En Guinée-Bissau, les forces militaires au pouvoir tentent d’afficher un geste de conciliation envers l’opposition, quelques semaines après le coup d’État ayant renversé l’ancien président Umaro Sissoco Embaló. Les putschistes ont ainsi proposé à Domingos Simões Pereira et Fernando Dias de rejoindre le gouvernement de transition et d’occuper dix sièges au Conseil national de transition. Une offre jugée purement symbolique et aussitôt rejetée par les deux figures de l’opposition, qui dénoncent une manœuvre visant à légitimer le pouvoir sans répondre à la question centrale : qui a réellement remporté la présidentielle du 23 novembre dernier ?
Domingos Simões Pereira, relâché après deux mois de détention, reste assigné à résidence, tandis que Fernando Dias, qui avait trouvé refuge à l’ambassade du Nigeria, se voit désormais interdit de toute intervention publique.

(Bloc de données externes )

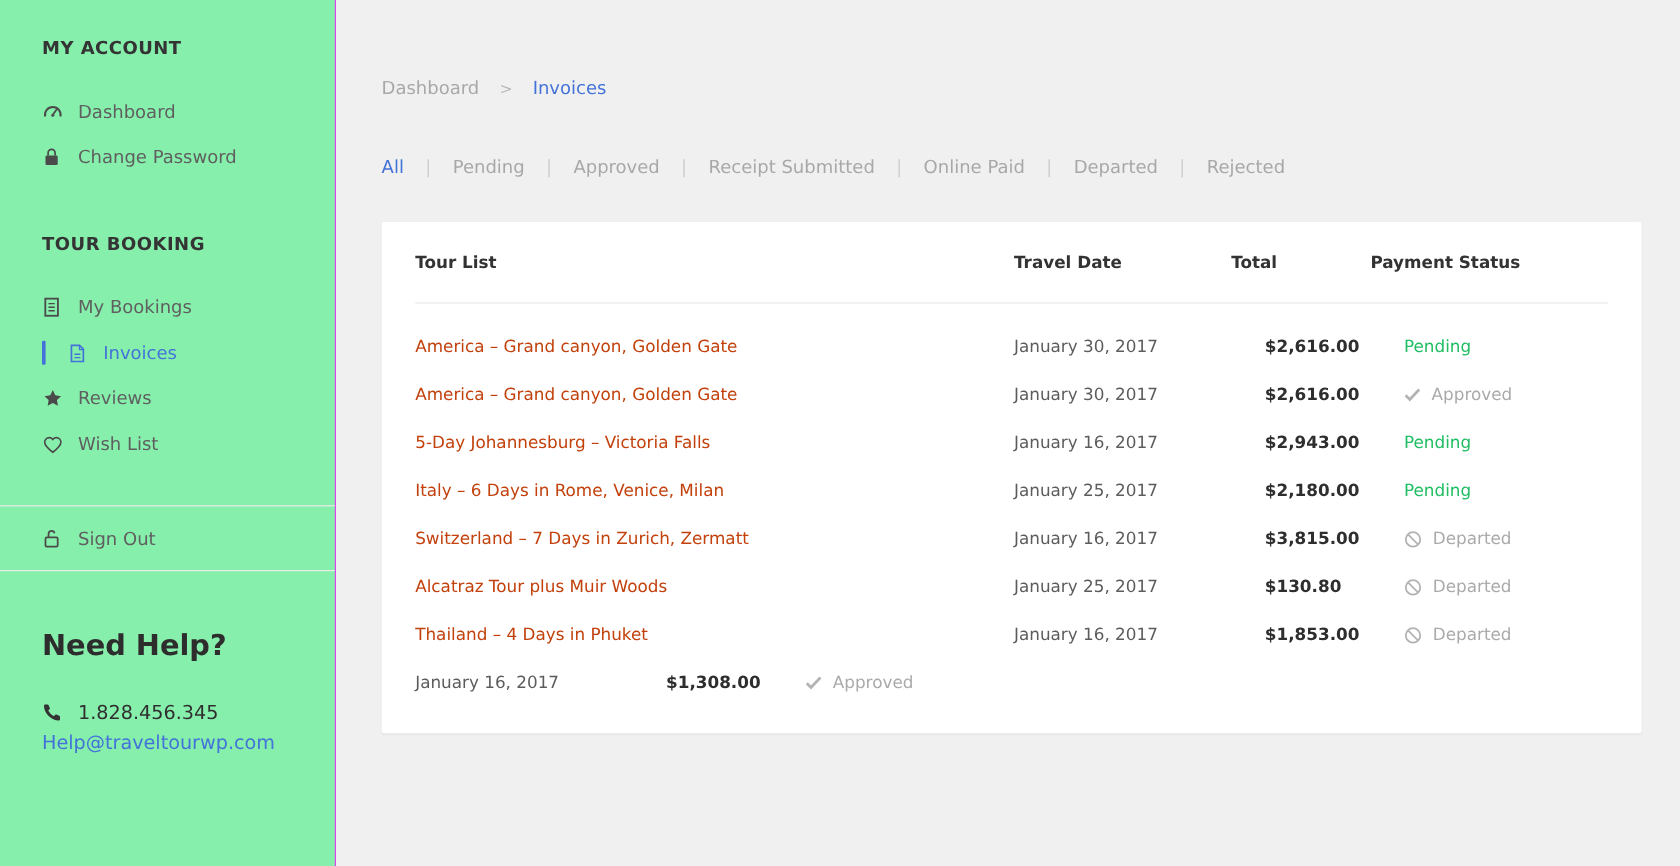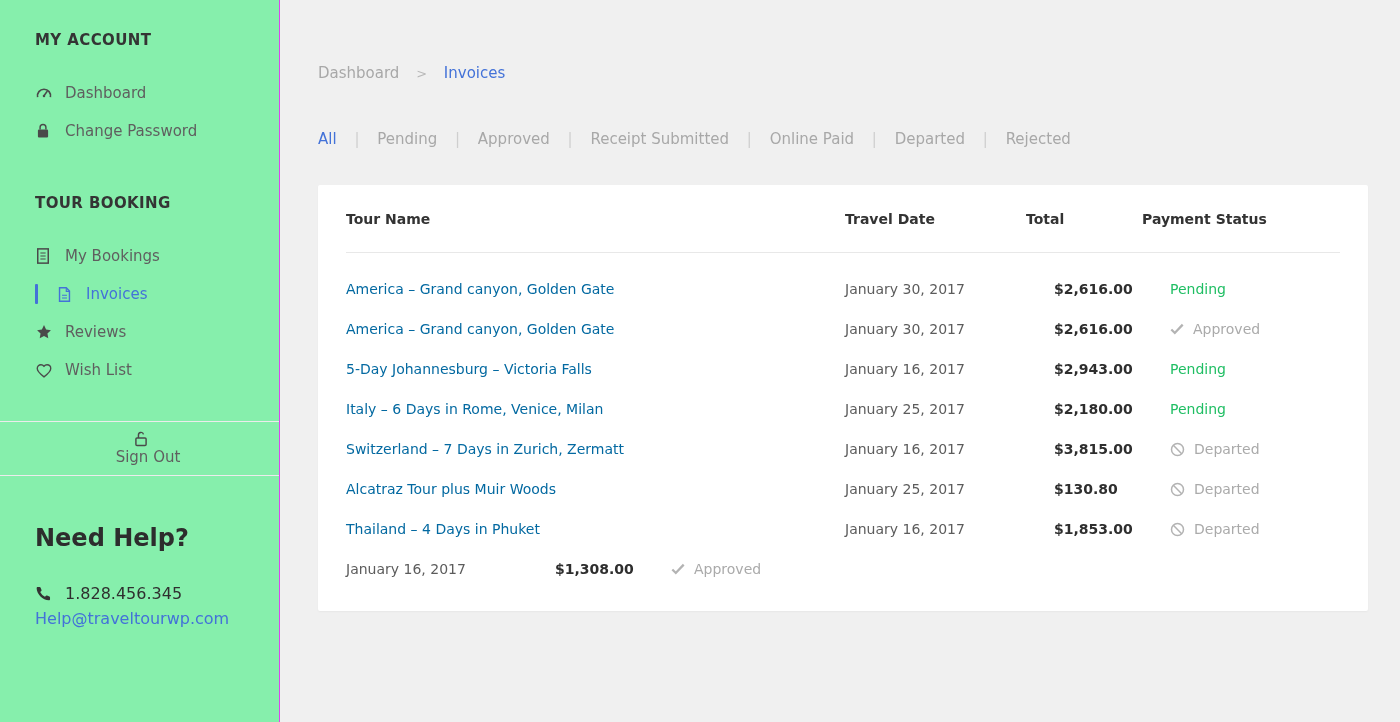--- a/index.html
+++ b/index.html
@@ -223,7 +223,7 @@
 
     <section class="card">
       <div class="thead">
-        <div class="col tour">Tour Name</div>
+        <div class="col tour">Tour List</div>
         <div class="col date">Travel Date</div>
         <div class="col total">Total</div>
         <div class="col status">Payment Status</div>

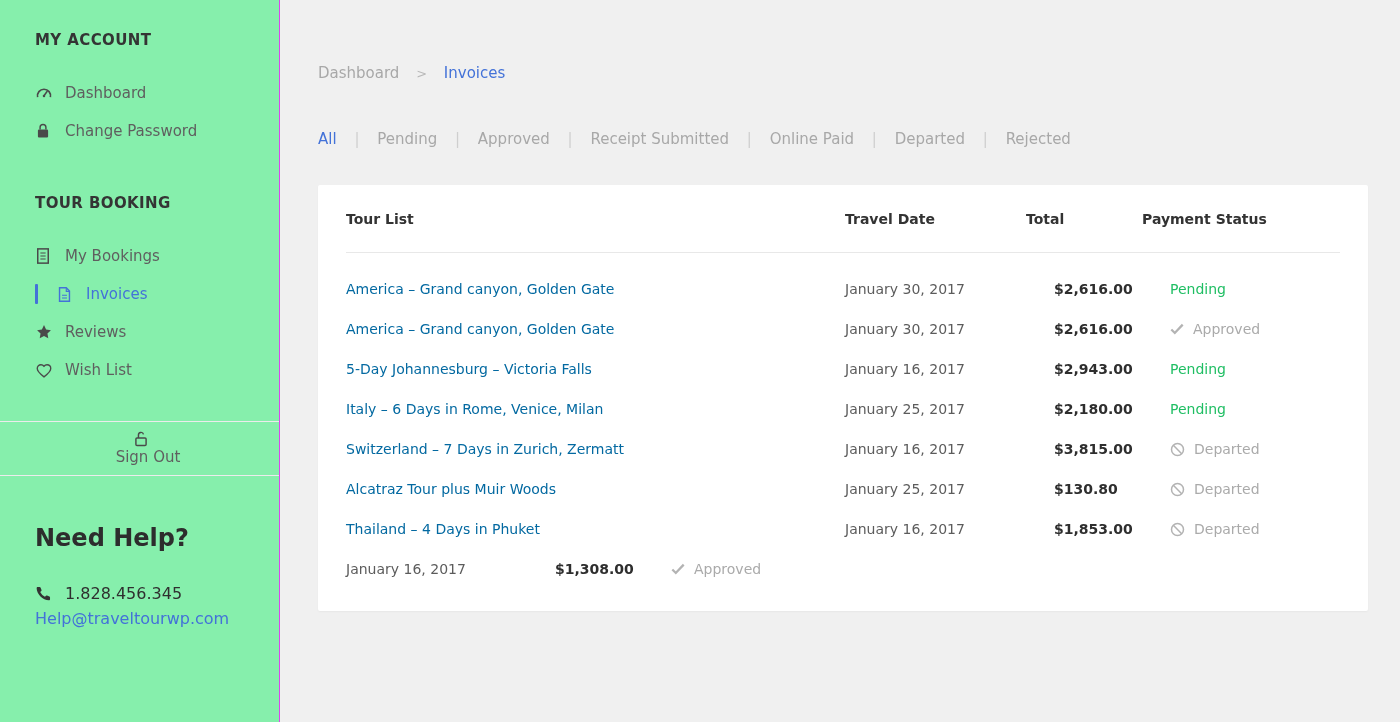--- a/index.html
+++ b/index.html
@@ -86,7 +86,7 @@
   .col.date  { width: 181px; }
   .col.total { width: 116px; }
   .col.status{ flex: 1; display: flex; align-items: center; }
-  .tour a, a.tour-link { color: #0369a1; }
+  .tour a, a.tour-link { color: #c2410c; }
   .trow .date  { color: #5c5c5c; }
   .trow .total { color: #2e2e2e; font-weight: 700; margin-left: 28px; }
   .st-pending { color: #1fbe63; }

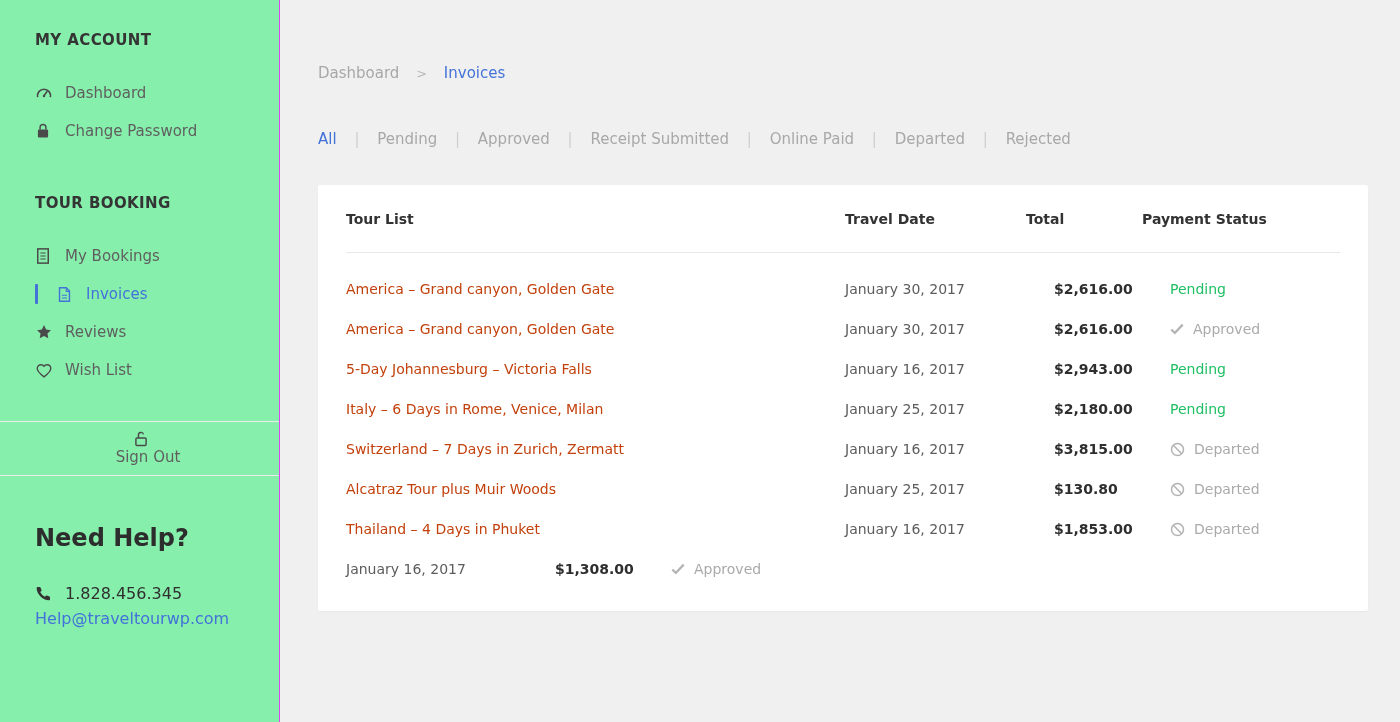--- a/index.html
+++ b/index.html
@@ -40,7 +40,7 @@
   .side-divider { border-top: 1px solid #ececec; }
   .side-divider.d1 { margin-top: 32px; }
   .side-divider.d2 { margin-top: 7px; }
-  .side-item.signout { margin-top: 8px; flex-direction: column; }
+  .side-item.signout { margin-top: 8px; }
 
   .help-heading {
     margin-top: 48px; font-size: 24px; font-weight: 800;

Ce dernier accuse directement Umaro Sissoco Embaló d’avoir orchestré le putsch pour se maintenir au pouvoir.
La Communauté économique des États de l’Afrique de l’Ouest (Cedeao) a réagi en saluant les mesures annoncées par les autorités de transition, qu’elle estime susceptibles de « favoriser un environnement politique inclusif et de préparer le retour du pays à l’ordre constitutionnel ».
La Guinée-Bissau, marquée par une instabilité chronique depuis son indépendance du Portugal, a déjà connu quatre coups d’État réussis et de nombreuses tentatives de renversement, reflétant des décennies de fragilité institutionnelle et politique.